SCAI, SIR, and SVS Jointly Publish Proceedings from Multispecialty Peripheral IVUS Roundtable
Patrick Muck, MD
Chair, AVF Continuing Education Committee
AVF Representative to the IVUS Roundtable
Proceedings from an expert consensus roundtable that discussed the benefits of intravascular ultrasound (IVUS) in lower extremity revascularization procedures were released in the Journal of the Society for Cardiovascular Angiography & Interventions (JSCAI), Journal of Vascular and Interventional Radiology (JVIR), and Journal of Vascular Surgery – Vascular Insights.
The roundtable focused on the current challenges in diagnosing and treating lower extremity revascularization, knowledge and data gaps, and the potential role of IVUS in addressing these challenges. Experts shared their insights and experiences from the fields of interventional cardiology, interventional radiology, and vascular surgery. The expert consensus meeting was convened by SCAI and co-sponsored by: American Vein and Lymphatic Society (AVLS), American Venous Forum (AVF), Society of Interventional Radiology (SIR), Society for Vascular Medicine (SVM), and Society for Vascular Surgery (SVS).
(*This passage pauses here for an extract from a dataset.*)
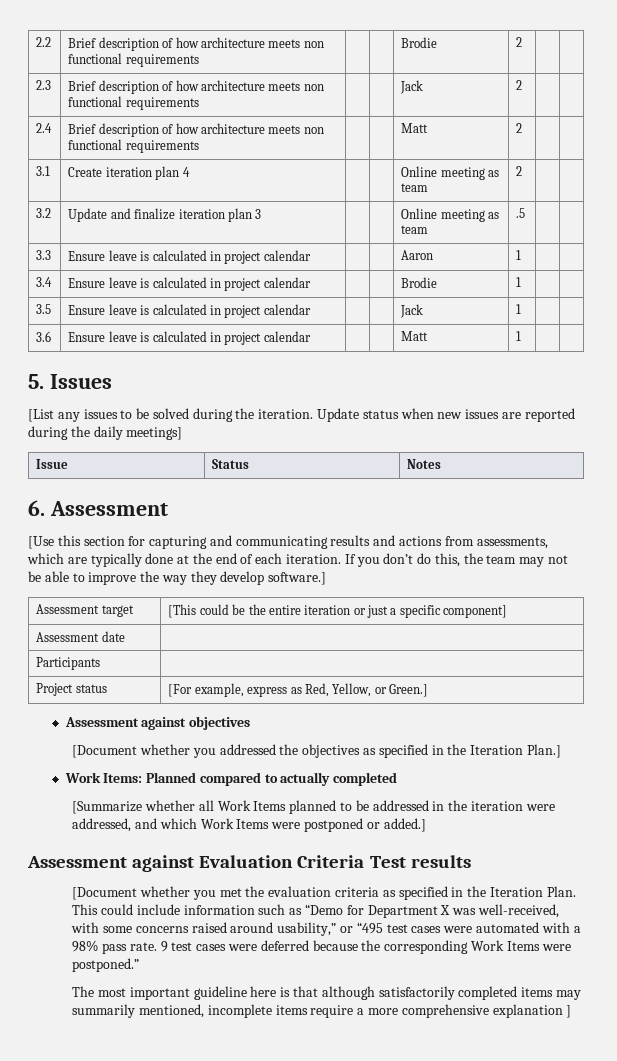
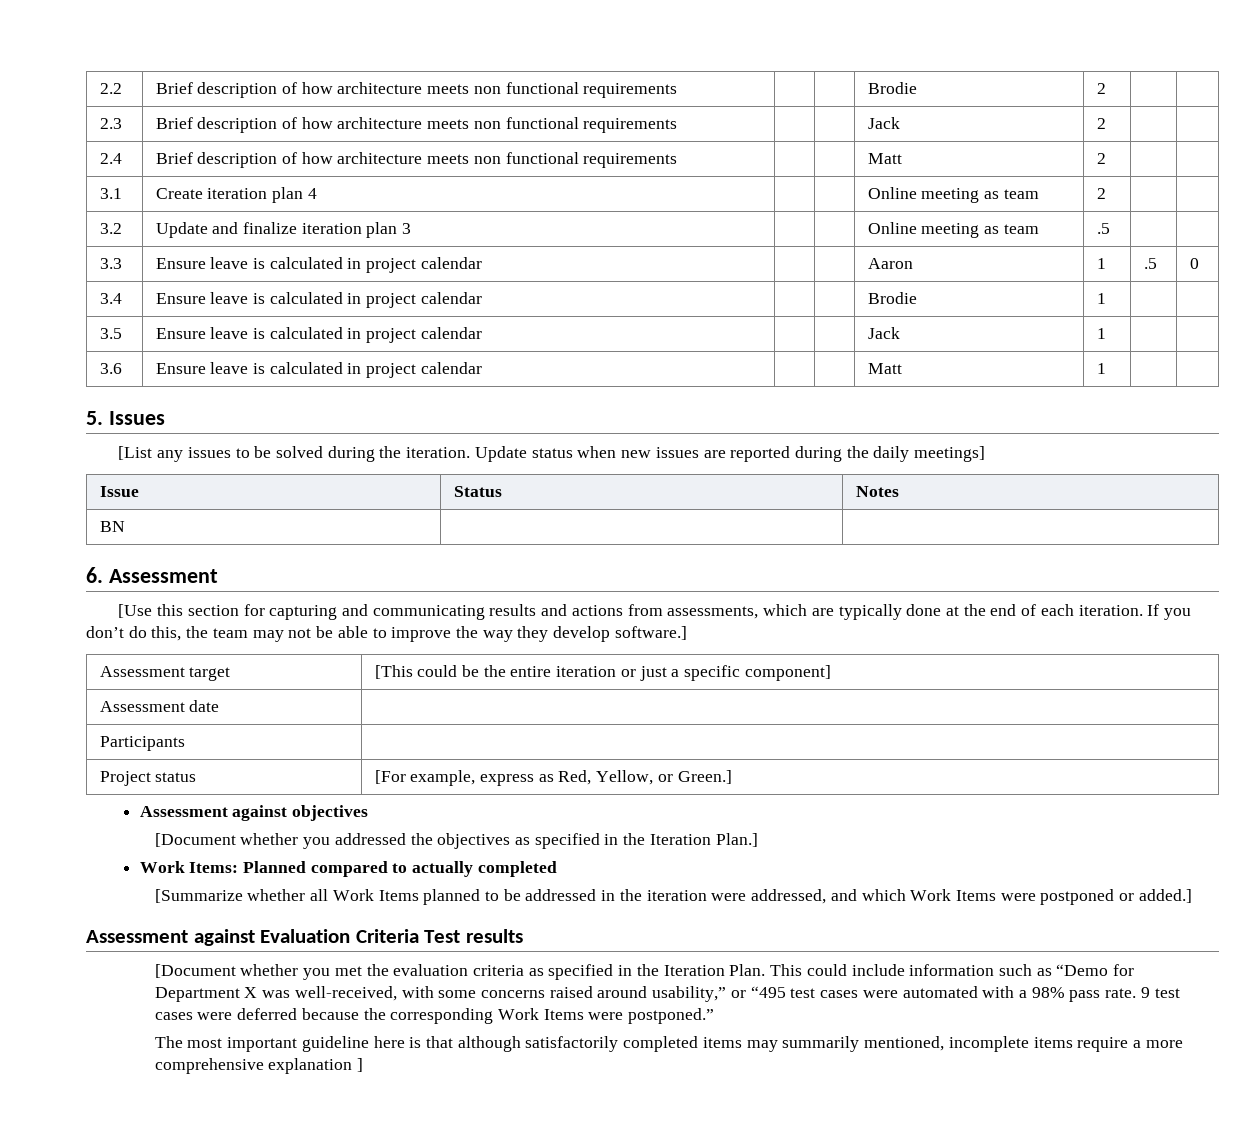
- 3.3 | Ensure leave is calculated in project calendar | | | Aaron | 1 | |
+ 3.3 | Ensure leave is calculated in project calendar | | | Aaron | 1 | .5 | 0
+ BN | |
“Improvements in outcomes following peripheral vascular intervention have lagged compared to other endovascular treatments, such as percutaneous coronary intervention. Both clinical experience and evidence support the greater use of peripheral IVUS to reduce adverse events and extend the patency of our lower extremity revascularization procedures. By gathering experts from different specialties, we aimed to foster collaboration and exchange ideas to improve patient care for peripheral IVUS,” said Eric A. Secemsky, MD, MSc, FSCAI, lead author of the proceedings document and Director of Vascular Intervention, Beth Israel Deaconess Medical Center. “The roundtable provided a unique opportunity to identify knowledge gaps and discuss how IVUS can enhance our understanding and treatment of peripheral arterial and deep venous pathology.”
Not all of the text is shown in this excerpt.